> [EXERCISE AIM]: Pull out of the data below the stretch of lines bounded by the one containing "mạnh từ tháo" and the one containing "- Lead UI Engineer", both bounds included, unchanged.

> [Items listed in a dataset]:
----------------

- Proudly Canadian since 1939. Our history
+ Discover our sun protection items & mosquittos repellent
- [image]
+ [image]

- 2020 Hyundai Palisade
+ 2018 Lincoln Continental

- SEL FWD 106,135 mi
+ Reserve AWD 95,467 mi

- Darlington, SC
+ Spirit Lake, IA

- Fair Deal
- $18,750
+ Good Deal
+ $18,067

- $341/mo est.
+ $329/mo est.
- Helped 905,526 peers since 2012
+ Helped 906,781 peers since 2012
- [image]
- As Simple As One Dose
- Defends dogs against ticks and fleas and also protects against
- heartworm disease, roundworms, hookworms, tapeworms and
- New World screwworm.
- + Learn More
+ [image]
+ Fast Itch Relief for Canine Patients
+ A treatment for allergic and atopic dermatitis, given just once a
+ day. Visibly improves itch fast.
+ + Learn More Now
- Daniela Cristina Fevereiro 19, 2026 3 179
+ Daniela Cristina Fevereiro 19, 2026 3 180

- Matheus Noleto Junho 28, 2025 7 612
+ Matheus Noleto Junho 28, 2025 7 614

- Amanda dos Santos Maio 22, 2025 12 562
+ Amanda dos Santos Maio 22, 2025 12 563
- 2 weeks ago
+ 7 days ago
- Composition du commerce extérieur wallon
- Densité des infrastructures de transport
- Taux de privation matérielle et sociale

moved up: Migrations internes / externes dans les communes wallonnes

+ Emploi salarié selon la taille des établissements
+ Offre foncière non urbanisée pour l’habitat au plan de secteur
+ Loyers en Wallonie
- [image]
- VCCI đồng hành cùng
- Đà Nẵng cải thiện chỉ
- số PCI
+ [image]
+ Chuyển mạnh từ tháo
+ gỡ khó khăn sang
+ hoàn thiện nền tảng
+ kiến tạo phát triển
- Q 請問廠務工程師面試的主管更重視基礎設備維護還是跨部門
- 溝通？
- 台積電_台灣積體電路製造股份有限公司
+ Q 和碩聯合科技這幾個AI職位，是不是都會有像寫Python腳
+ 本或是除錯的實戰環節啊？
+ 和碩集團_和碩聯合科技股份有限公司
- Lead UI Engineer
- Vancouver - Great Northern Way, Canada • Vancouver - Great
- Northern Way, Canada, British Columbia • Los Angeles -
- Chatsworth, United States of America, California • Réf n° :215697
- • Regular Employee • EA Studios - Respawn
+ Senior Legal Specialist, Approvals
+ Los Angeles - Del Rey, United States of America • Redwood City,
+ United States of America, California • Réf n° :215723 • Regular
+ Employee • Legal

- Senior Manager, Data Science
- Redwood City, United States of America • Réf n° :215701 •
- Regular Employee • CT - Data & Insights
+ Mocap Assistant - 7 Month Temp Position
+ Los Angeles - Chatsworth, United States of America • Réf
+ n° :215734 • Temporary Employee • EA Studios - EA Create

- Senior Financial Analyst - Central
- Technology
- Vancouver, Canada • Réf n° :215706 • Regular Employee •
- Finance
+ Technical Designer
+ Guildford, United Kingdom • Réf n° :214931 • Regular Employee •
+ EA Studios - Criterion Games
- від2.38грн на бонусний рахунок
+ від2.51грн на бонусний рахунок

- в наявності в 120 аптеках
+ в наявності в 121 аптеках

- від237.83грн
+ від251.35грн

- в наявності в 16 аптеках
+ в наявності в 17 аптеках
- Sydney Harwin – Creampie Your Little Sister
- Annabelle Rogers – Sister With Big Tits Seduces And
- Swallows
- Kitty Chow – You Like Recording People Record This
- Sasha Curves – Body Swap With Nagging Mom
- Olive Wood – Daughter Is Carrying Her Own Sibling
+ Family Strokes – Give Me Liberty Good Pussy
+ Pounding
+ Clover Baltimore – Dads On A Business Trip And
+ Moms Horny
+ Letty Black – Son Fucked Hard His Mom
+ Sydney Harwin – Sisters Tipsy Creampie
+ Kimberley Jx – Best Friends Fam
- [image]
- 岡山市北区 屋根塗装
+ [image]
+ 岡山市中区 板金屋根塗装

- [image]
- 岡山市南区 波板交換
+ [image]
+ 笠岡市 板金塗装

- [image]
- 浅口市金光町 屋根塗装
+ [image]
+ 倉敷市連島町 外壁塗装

----------------

> [WRITTEN REPLY]:
+ Chuyển mạnh từ tháo
+ gỡ khó khăn sang
+ hoàn thiện nền tảng
+ kiến tạo phát triển
- Q 請問廠務工程師面試的主管更重視基礎設備維護還是跨部門
- 溝通？
- 台積電_台灣積體電路製造股份有限公司
+ Q 和碩聯合科技這幾個AI職位，是不是都會有像寫Python腳
+ 本或是除錯的實戰環節啊？
+ 和碩集團_和碩聯合科技股份有限公司
- Lead UI Engineer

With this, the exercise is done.